Change detection outputs
****

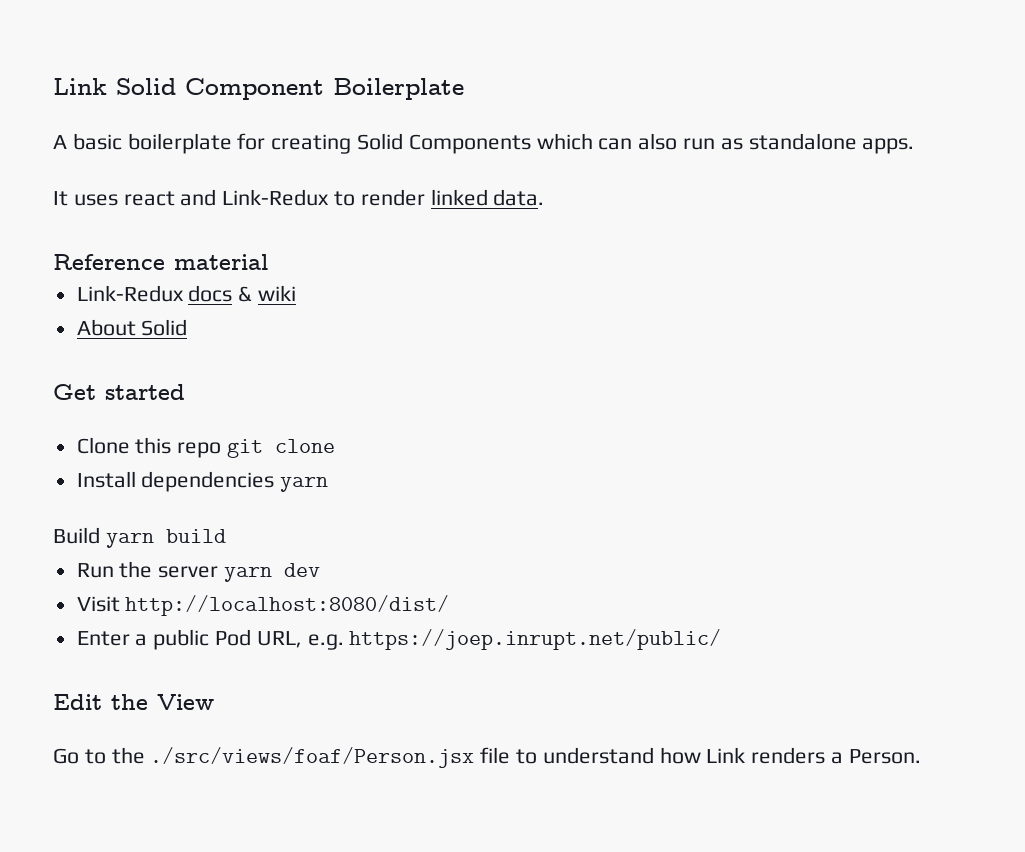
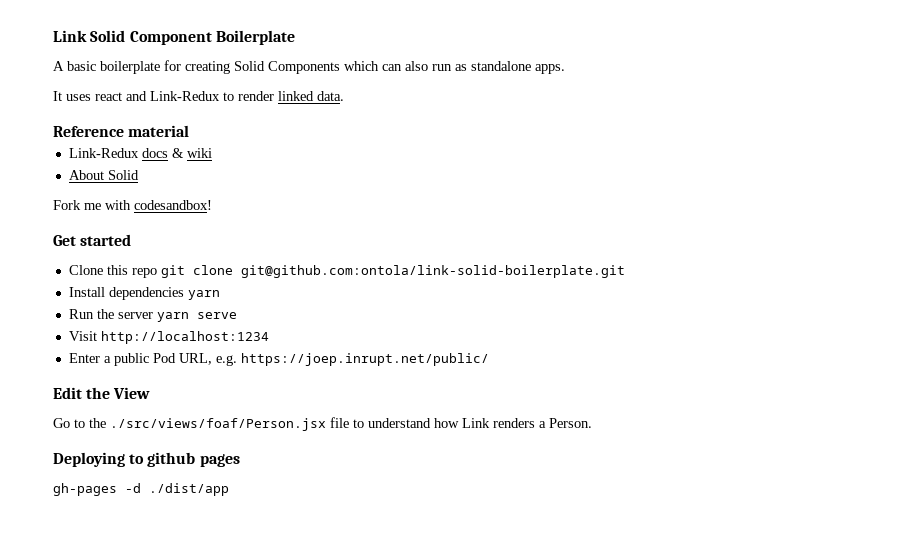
(188, 327) none -> [53,200,212,210] // Fork me with codesandbox!
(336, 446) none -> [240,265,625,278] git@github.com:ontola/link-solid-boilerplate.git
[53,527,226,548] // Build yarn build -> (220, 295) none
[284,563,321,577] dev -> [196,312,237,319] serve
[125,595,450,616] http://localhost:8080/dist/ -> [100,331,269,344] http://localhost:1234
(921, 756) none -> [53,452,240,467] [53,483,229,496] // Deploying to github pages // gh-pages -d ./dist/app

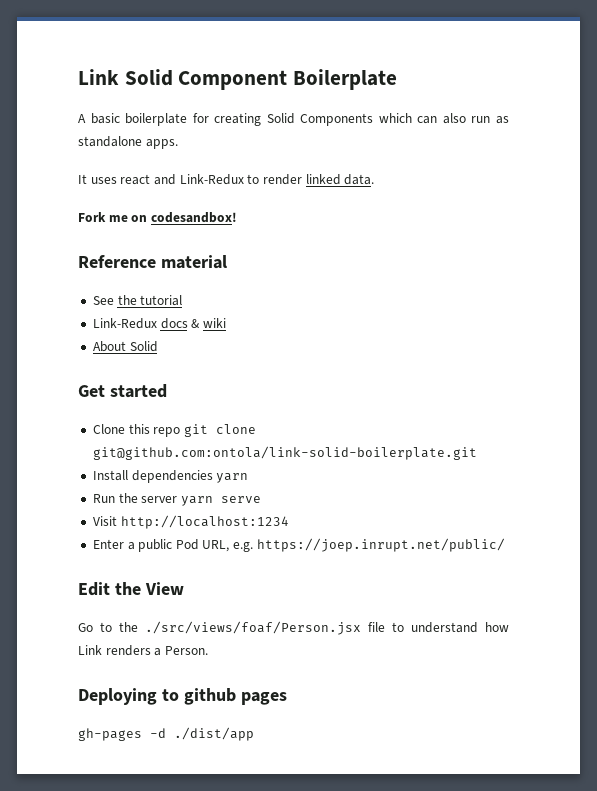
(344, 96) none -> [78,212,237,223] // Fork me on codesandbox!
(190, 131) none -> [92,295,183,306] // See the tutorial
[53,200,212,210] // Fork me with codesandbox! -> (158, 346) none

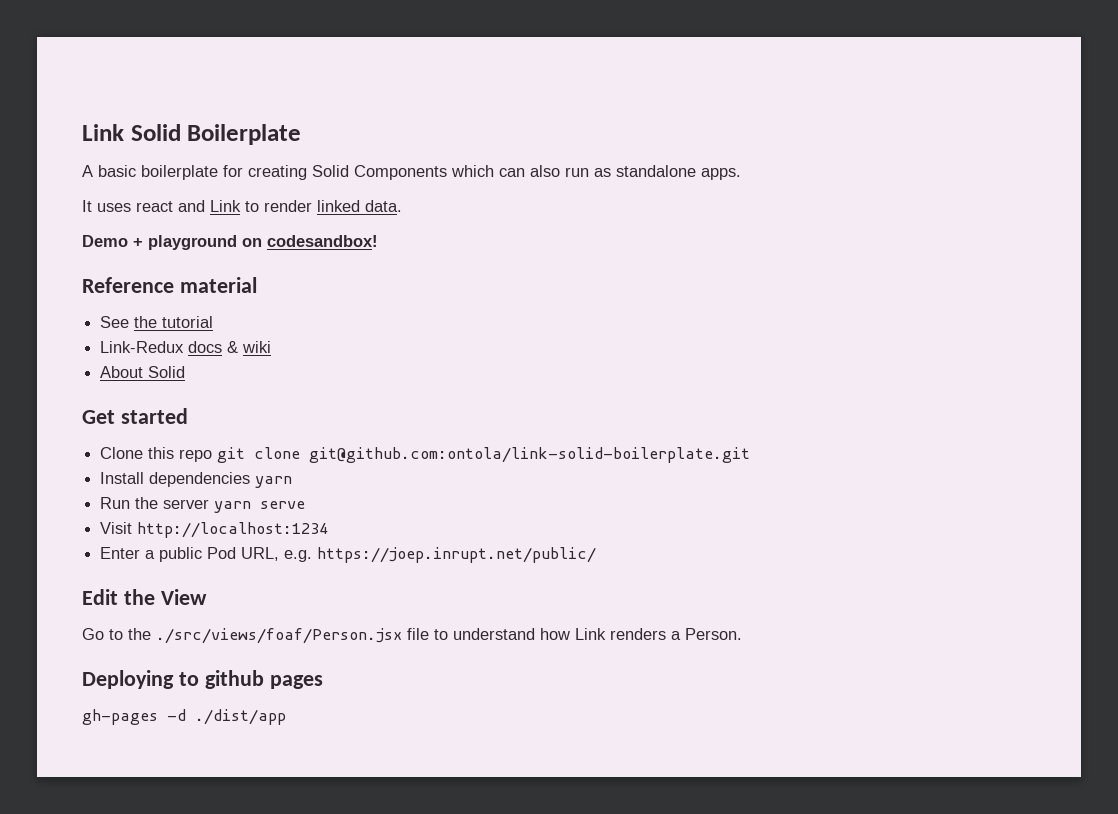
[178,70,288,90] Component -> (181, 132) none
[179,174,244,185] Link-Redux -> [210,200,241,212] Link
[78,212,128,222] Fork me -> [82,235,237,250] Demo + playground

****

* [EXERCISE REQUIREMENTS]:
Restate word for word only the lines from where the entries begin through the one with "[179,174,244,185] Link-Redux ->"; omit the pictures.

* [THE ANSWER]:
(188, 327) none -> [53,200,212,210] // Fork me with codesandbox!
(336, 446) none -> [240,265,625,278] git@github.com:ontola/link-solid-boilerplate.git
[53,527,226,548] // Build yarn build -> (220, 295) none
[284,563,321,577] dev -> [196,312,237,319] serve
[125,595,450,616] http://localhost:8080/dist/ -> [100,331,269,344] http://localhost:1234
(921, 756) none -> [53,452,240,467] [53,483,229,496] // Deploying to github pages // gh-pages -d ./dist/app

(344, 96) none -> [78,212,237,223] // Fork me on codesandbox!
(190, 131) none -> [92,295,183,306] // See the tutorial
[53,200,212,210] // Fork me with codesandbox! -> (158, 346) none

[178,70,288,90] Component -> (181, 132) none
[179,174,244,185] Link-Redux -> [210,200,241,212] Link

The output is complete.